The Christian faith has been in a time of turmoil. Its morals and intentions seem perverted by contemporary intellectual and political prostitution. The Church has acted like its members and the world are another group to market to. As if we consumers are just another heard to send to market. This autofagy is better executed by bacteria who seek to evolve and not just multiply. This revolving door of yesterday's ideas remixed for yesterday's problems always felt outdated and insensitive. Today has problems of its own. It seemed to me strangely outdated for a God who Is and Was and Will ever by to have a church that is so timid and resistant to current affairs and issues.  I grew passionate to make a difference today for a better tomorrow. I found a place to be present and make a difference when I found medicine.
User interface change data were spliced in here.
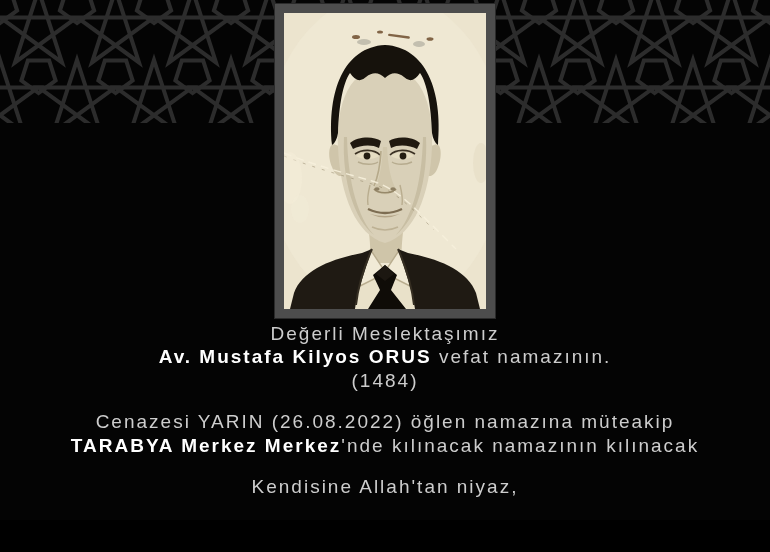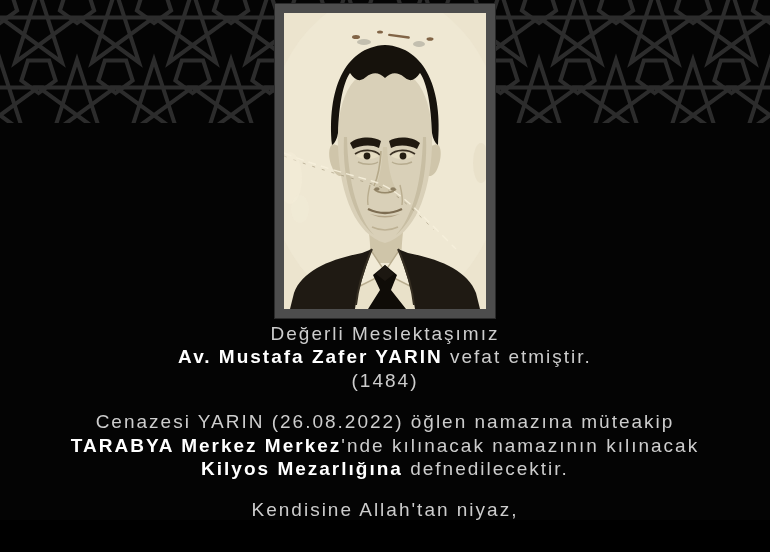--- a/index.html
+++ b/index.html
@@ -124,28 +124,27 @@
       <ellipse cx="6" cy="165" rx="12" ry="26" fill="#f4edd9" opacity="0.55"></ellipse>
       <ellipse cx="16" cy="196" rx="9" ry="14" fill="#f4edd9" opacity="0.35"></ellipse>
       <ellipse cx="197" cy="150" rx="8" ry="20" fill="#e0d7bd" opacity="0.4"></ellipse>
     </svg>
   </div>
 
   <div class="announcement">
 
     <div class="blk">
       <div><span>Değerli Meslektaşımız</span></div>
-      <div><b>Av. Mustafa Zafer YARIN</b><span> vefat etmiştir.</span></div>
+      <div><b>Av. Mustafa Kilyos ORUS</b><span> vefat namazının.</span></div>
       <div><span>(1484)</span></div>
     </div>
 
     <div class="blk">
       <div><span>Cenazesi YARIN (26.08.2022) öğlen namazına müteakip</span></div>
       <div><b>TARABYA Merkez Merkez</b><span>'nde kılınacak namazının kılınacak</span></div>
-      <div><b>Kilyos Mezarlığına</b><span> defnedilecektir.</span></div>
     </div>
 
     <div class="blk">
       <div><span>Kendisine Allah'tan niyaz,</span></div>
     </div>
 
   </div>
 </div>
 
 </body></html>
I have held an officer's shattered leg in steady hands even as my heart rattled from his wife’s screaming in the hall.  I have pushed on a chest so small only 2 fingers could fit, her head nodding with every rapid push like she was being punched in a fight, or listening to her favorite music. I have splinted a boys arm from his first skateboard accident, heard the first heartbeat of a mothers first baby, and watched a child molester come back to life. I chose medicine because here, there is magic. And every day I feel like I am sailing through the air, and the ground is only a small delay to the next time I can sail again. The miracle of life is made clear in my work every day. The magic of small moments are magnified a hundred times over.  When a man becomes a father, a wife becomes a widow, a kidney patient becomes a transplant patient, or a death becomes a donor; these are defining moments in people's lives and I get to see them every day. Tragedy and triumph both leave their mark, and the beauty of life is in both the light and the dark. Instead of being an usher for a church, I am a nurse for a hospital. What better way to help people than to stand beside them when they say goodbye for the last time. What better way to love people than to give them antibiotics and fluids and pressors to save them from sepsis. What better way live then extend a hand to the homeless and share a meal that they didn't have to beg or steal. I love Jesus just fine, and it's no wonder he lived a life of service to others.  This is where the magic lives.